◆ WHAT NEEDS TO BE DONE ◆
Return every line from the one with "systemctl start cloudreve" through the one with "systemctl enable cloudreve", inclusive, exactly as it appears below.

◆ INPUT ◆
= Beginning of Section =
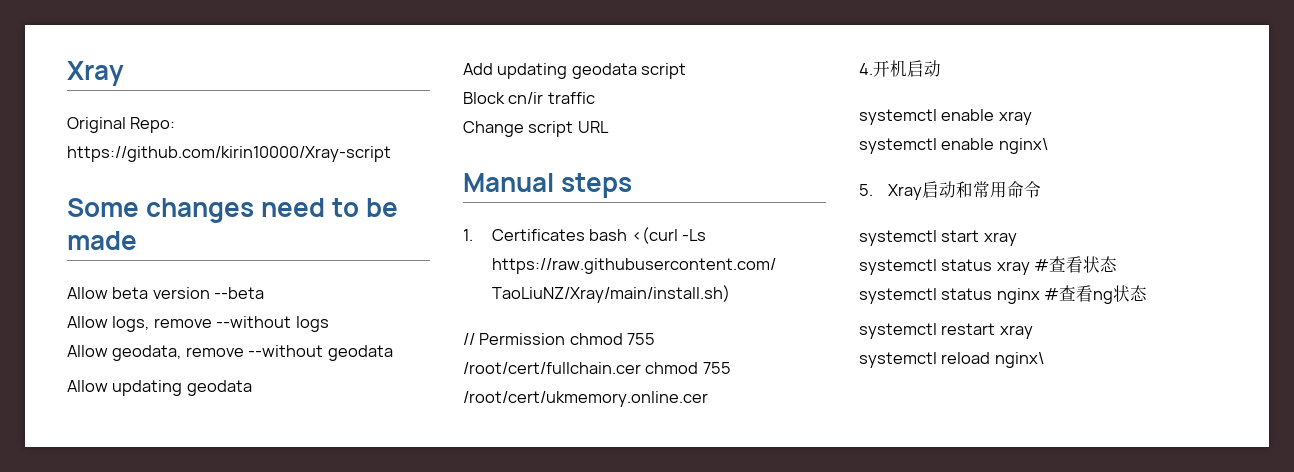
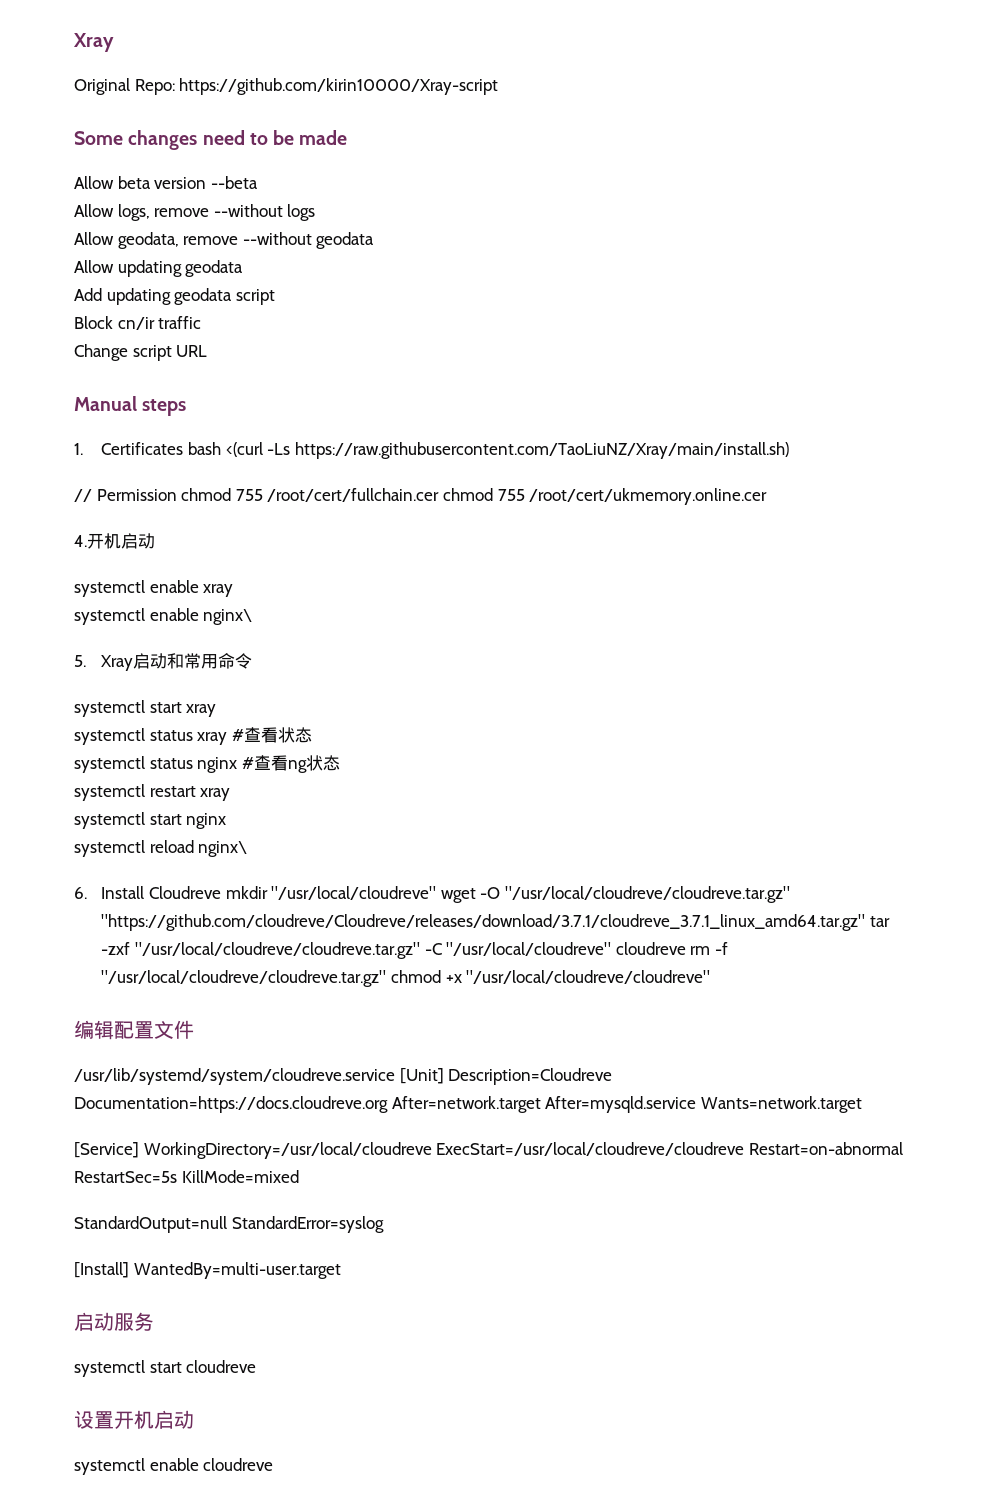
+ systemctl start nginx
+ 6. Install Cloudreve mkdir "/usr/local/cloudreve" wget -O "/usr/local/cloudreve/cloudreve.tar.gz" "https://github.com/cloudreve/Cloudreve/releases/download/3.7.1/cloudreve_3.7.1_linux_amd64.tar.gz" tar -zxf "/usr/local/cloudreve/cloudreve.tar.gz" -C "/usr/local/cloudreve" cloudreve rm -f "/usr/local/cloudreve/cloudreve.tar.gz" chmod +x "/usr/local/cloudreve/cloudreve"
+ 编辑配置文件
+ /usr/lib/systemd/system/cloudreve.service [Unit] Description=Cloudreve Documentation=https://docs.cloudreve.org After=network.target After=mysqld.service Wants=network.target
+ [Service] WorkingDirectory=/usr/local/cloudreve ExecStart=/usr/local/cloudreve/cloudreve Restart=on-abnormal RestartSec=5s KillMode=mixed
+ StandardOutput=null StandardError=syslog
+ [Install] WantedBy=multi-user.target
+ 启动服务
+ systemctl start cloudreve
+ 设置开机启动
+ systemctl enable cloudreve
= End of Section =
= Beginning of Section =
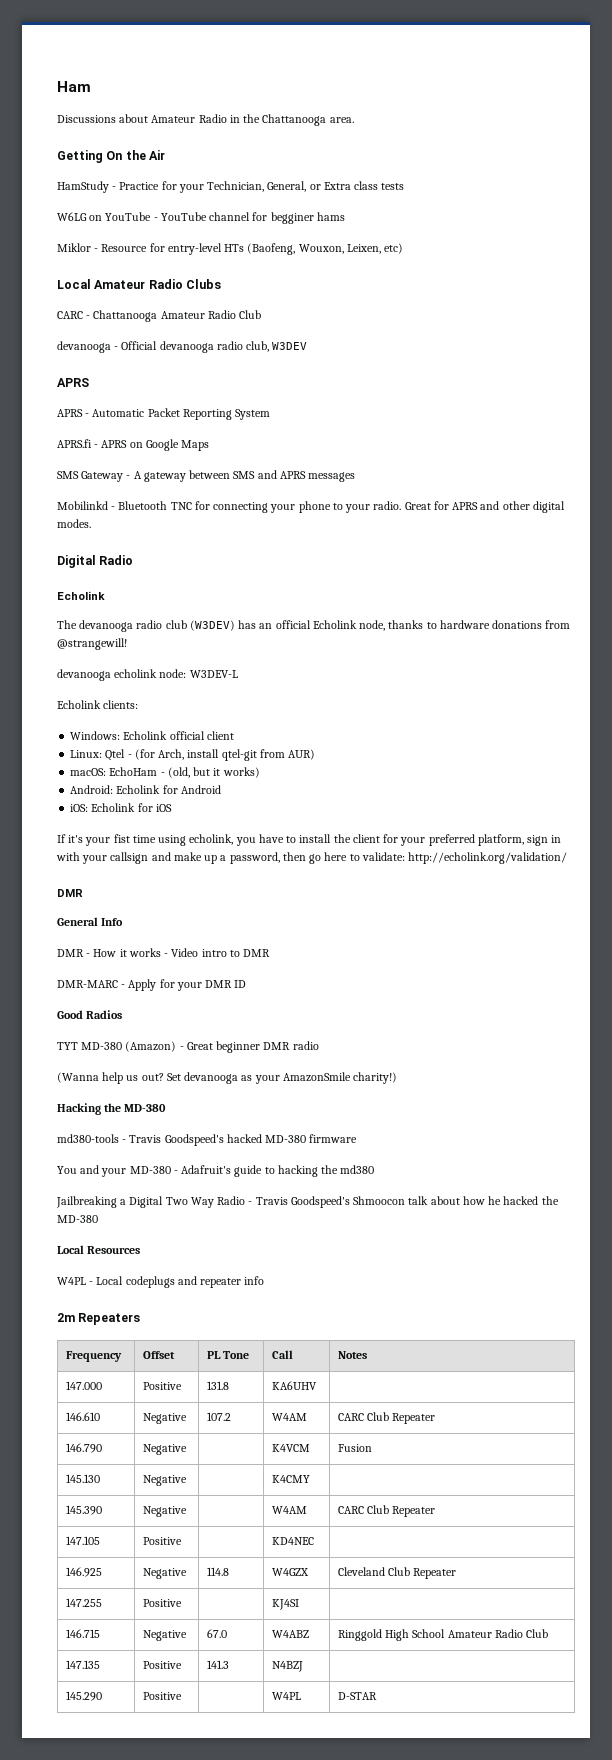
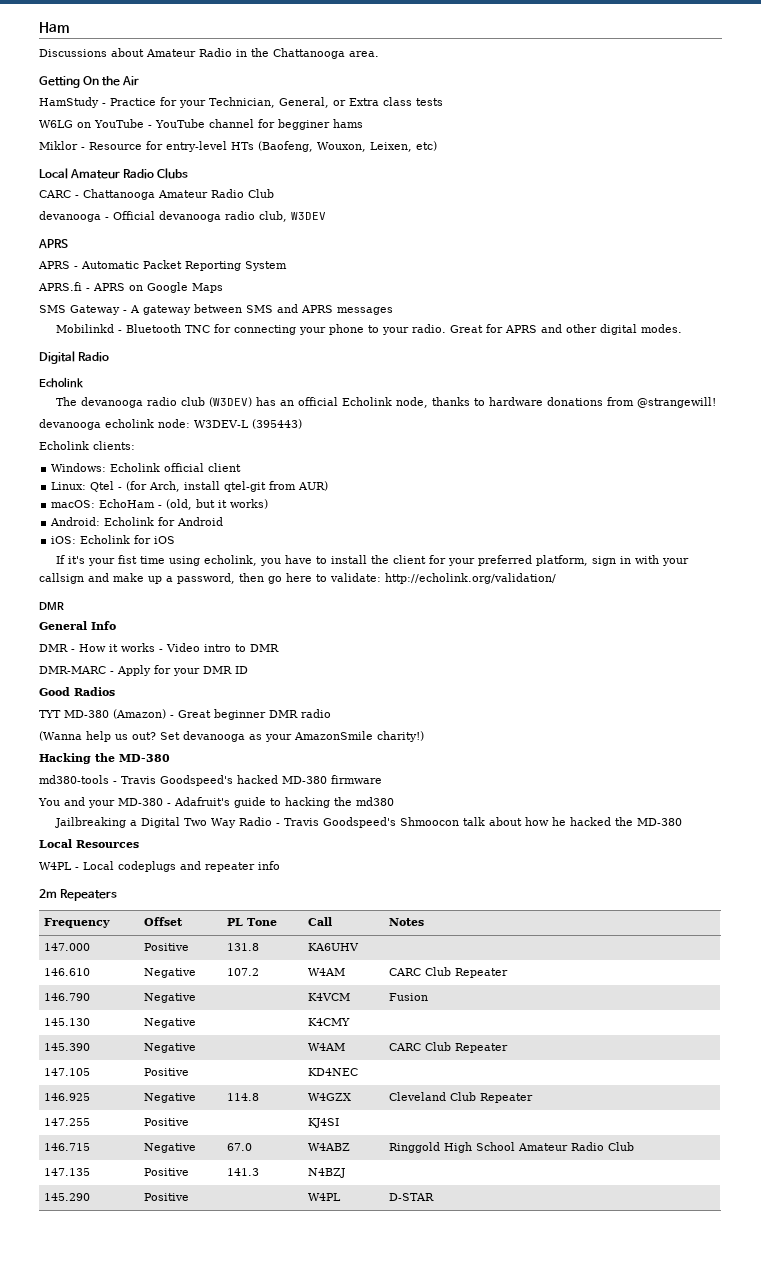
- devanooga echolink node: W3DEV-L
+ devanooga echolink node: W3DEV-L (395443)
= End of Section =
◆ WRITTEN SOLUTION ◆
+ systemctl start cloudreve
+ 设置开机启动
+ systemctl enable cloudreve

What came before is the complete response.